Slippery When Wet was Bon Jovi’s breakthrough record. Today, except for “Runaway,” they tend to ignore anything they did before it when playing live. The next to last song on the album is a painfully slow, absurdly sappy ballad called “Never Say Goodbye.” It’s a reliable wince generator. I suspect affection for it even then was pretty indefensible unless you were a 16-year-old girl (or trying to talk one out of her Calvins).
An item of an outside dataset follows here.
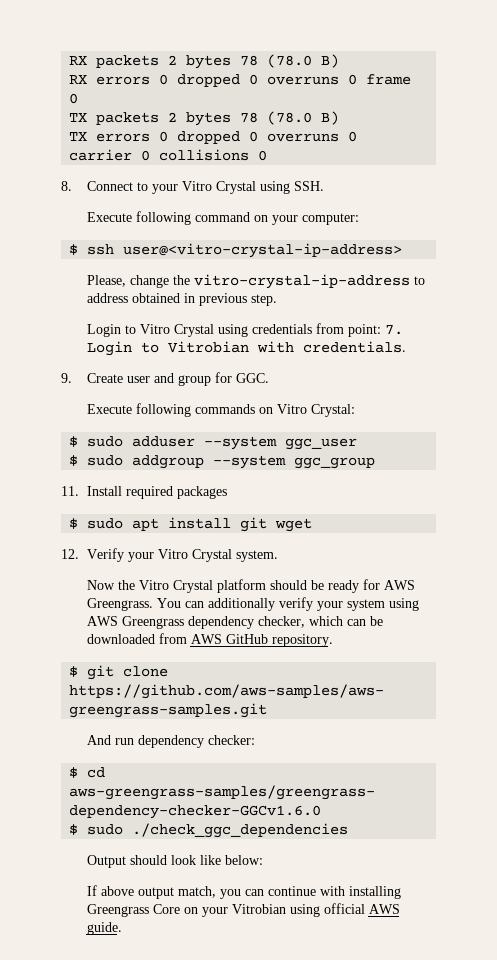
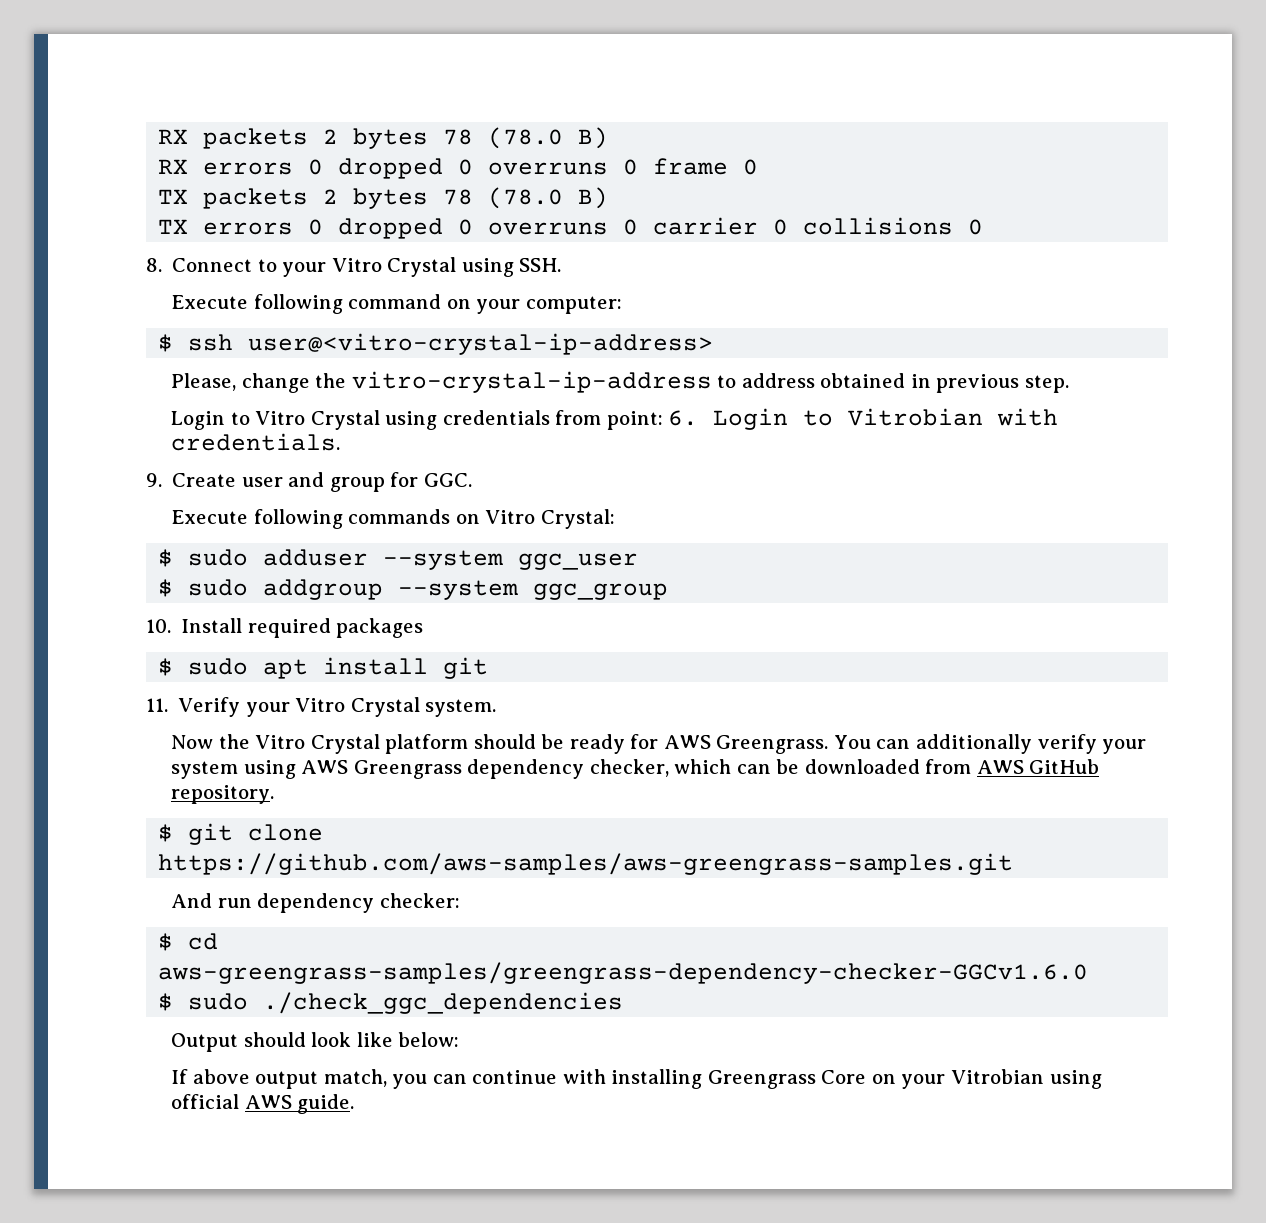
[384,325,403,335] 7. -> [668,410,699,426] 6.
[61,486,79,496] 11. -> [146,619,171,633] 10.
[275,518,313,532] [61,549,79,559] wget // 12. -> [146,698,168,712] // 11.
So I was driving home one night last week and it came on the radio. I hadn’t heard it in probably 20 years. I reached down to find something else, but then said “why not?” I cranked it instead. Remembered all the words. It was fun. I even enjoyed that I was on Palmer Road when it came on, because Palmer runs through adjacent residential and industrial areas next to a railroad track just like Butler Street in Oxford does, and the lyrics for “Never Say Goodbye” mention a Butler Street.
It’s with that bit fresh in my experiences that I’m reading one of my favorite political blogs and encounter:
I’ve been listening to heavy metal since hearing my dad’s record collection in the late ’80s and early ’90s (some of my earliest recollections are of Bon Jovi’s Slippery When Wet)…
Sheesh. That’s a punch in the stomach.
Fellow GenXers, remember growing up and watching Happy Days and Laverne & Shirley on ABC on Tuesday nights? Remember that depiction of the ’50s? The ’80s are longer ago now than the ’50s were then.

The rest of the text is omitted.